The case concerned the $5.3 billion proposed acquisition by a group comprising Kohlberg Kravis Roberts & Co (KKR), Vestar Capital Partners and Centerview Partners. The Del Monte directors did nothing improper during the negotiation process, Judge Laster holds, but their oversight of Del Monte’s financial adviser, Barclays Capital, was lax.
Barclays took advantage of Del Monte’s blind trust by ‘secretly and selfishly’ manipulating the sales process, Judge Laster says. Barclays began to peddle a Del Monte buyout, without the company’s knowledge or approval, by contacting several private equity firms in January 2010. Among them was KKR, a long-time Barclays client.
Next, Barclays persuaded the board to explore a potential sale of the firm, recommending that it limit its search for potential buyers to specific private equity groups, including ones with which Barclays had already negotiated.
Although Del Monte soon decided to remain independent, Barclays continued to pursue its payday. Vestar and KKR signed confidentiality agreements with Barclays precluding them from jointly bidding for Del Monte without that company’s approval. Nevertheless, Barclays then arranged for Vestar and KKR to issue a joint bid but didn’t inform Del Monte it knew the two had partnered for the venture.
That was a violation of the private equity firms’ agreements with Del Monte. Unaware of Barclays’ back room dealings, Del Monte permitted it to advise KKR and the buyout group on financing, from which Barclays stood to profit by as much as $24 million, in addition to the $23.5 million it earned from advising Del Monte about its potential sale. As Barclays’ dual representation was not impartial, Del Monte secured a second, independent fairness opinion at an additional $3 million.

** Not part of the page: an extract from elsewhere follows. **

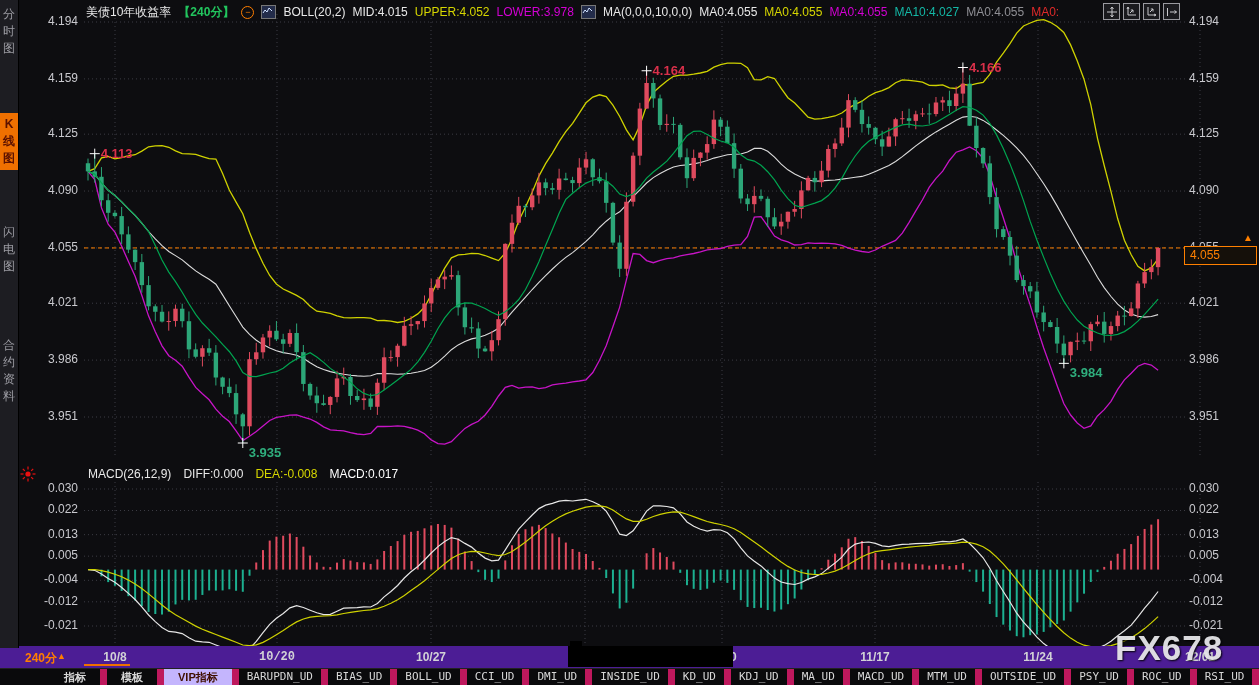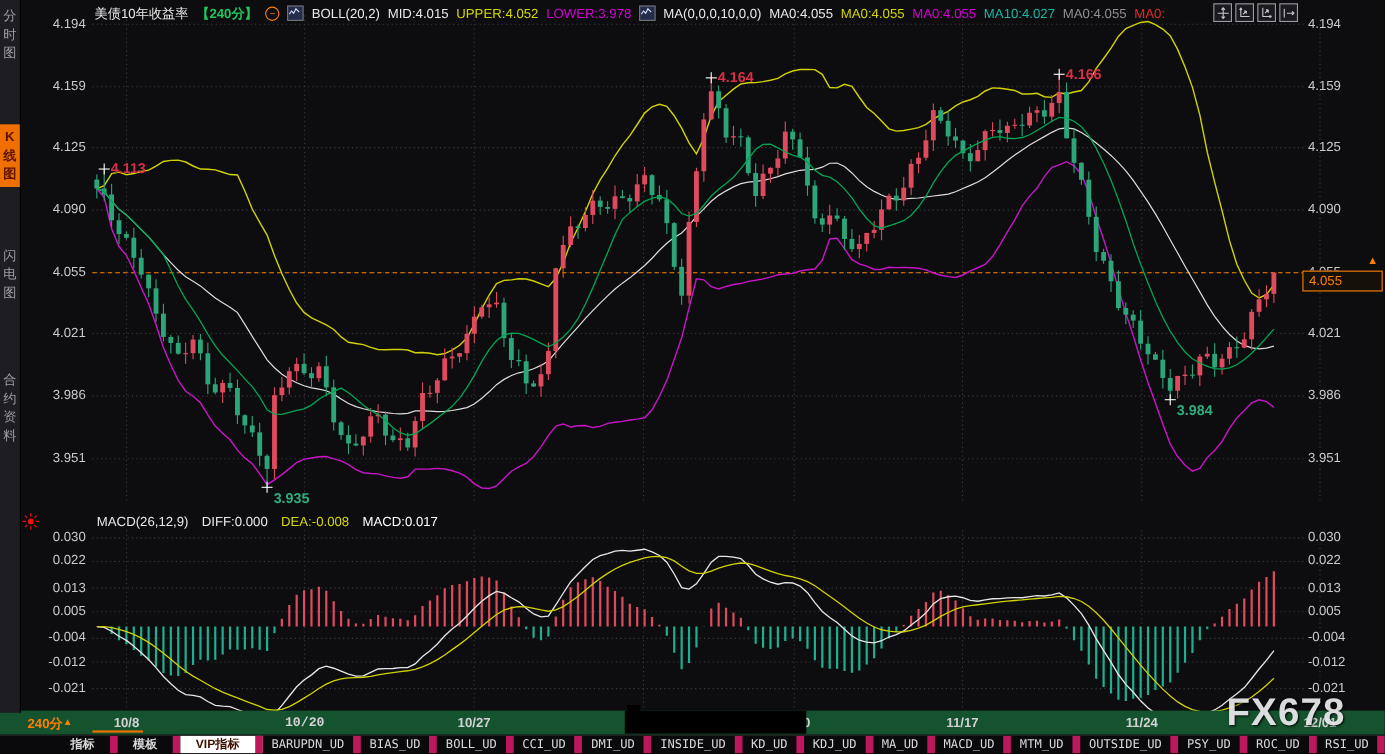"240分" #xaxis-row { background: #14532d -> #4c1d95 }
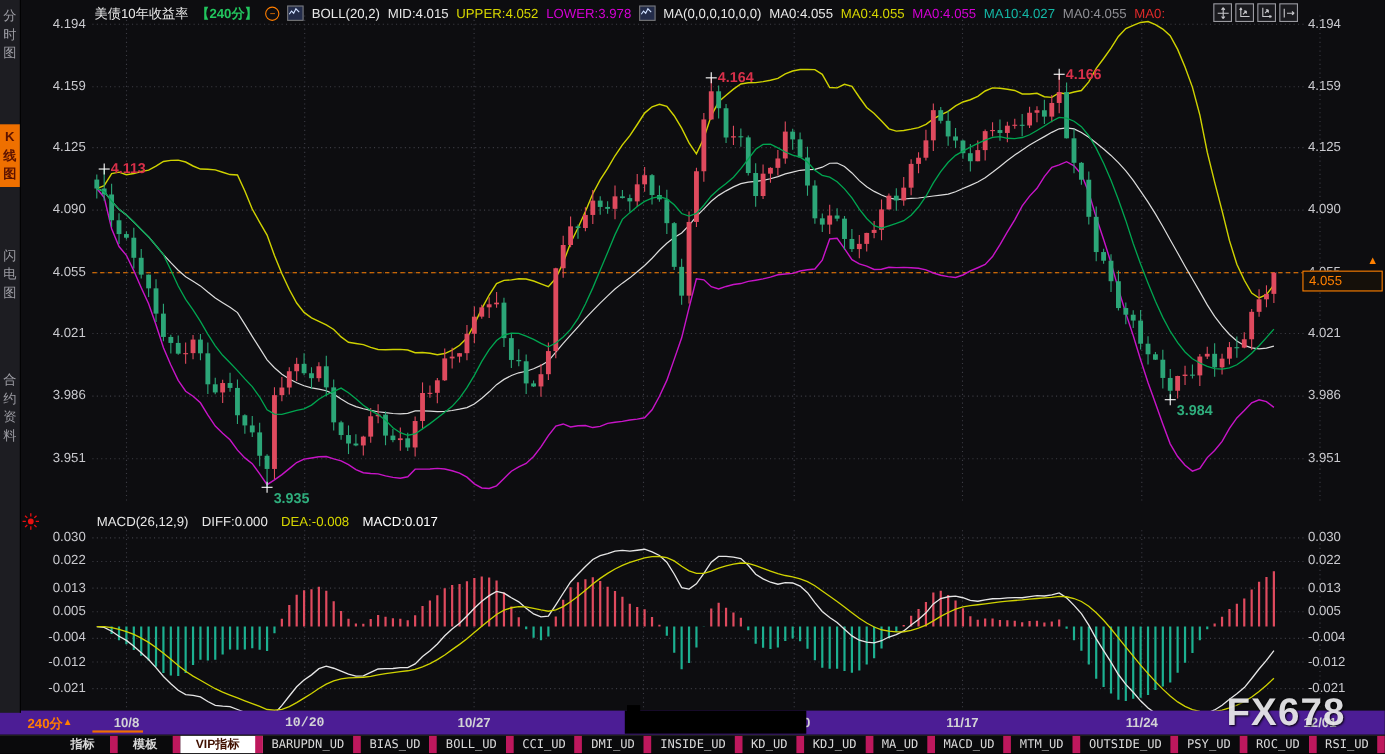"VIP指标" .tab.active { background: #ffffff -> #c4b5fd }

The Del Monte opinion holds several lessons for corporate boards. It ‘underscores the need for companies and their boards to actively monitor the activities of a financial adviser in the context of a sale of the company,’ says Pran Jha, a partner with Sidley Austin in Chicago. ‘Where a company’s financial adviser proposes to provide acquisition financing to a buyer in connection with a sale transaction, the board must evaluate the benefits of providing such financing against any potential conflicts of interest.’
Doug Morgan, a partner in the Columbus, Ohio, office of Hahn Loeser & Parks, says Del Monte is also an excellent reminder that boards should require full disclosures of actual or potential conflicts of interest, including prior dealings between the financial adviser and the buying group. If the target’s financial adviser is participating in the buyer’s financing group, the board should consider using another adviser to manage the ‘go-shop’ process.
Although the Del Monte board was not accused of any wrongdoing, it could have protected shareholder interests more proactively, says Burns: ‘It is important to remind directors they can’t be naive about relying on financial advisers, because some advisers have conflicts they wish to hide.’ The bottom line is simple, he concludes: ‘Do your due diligence.’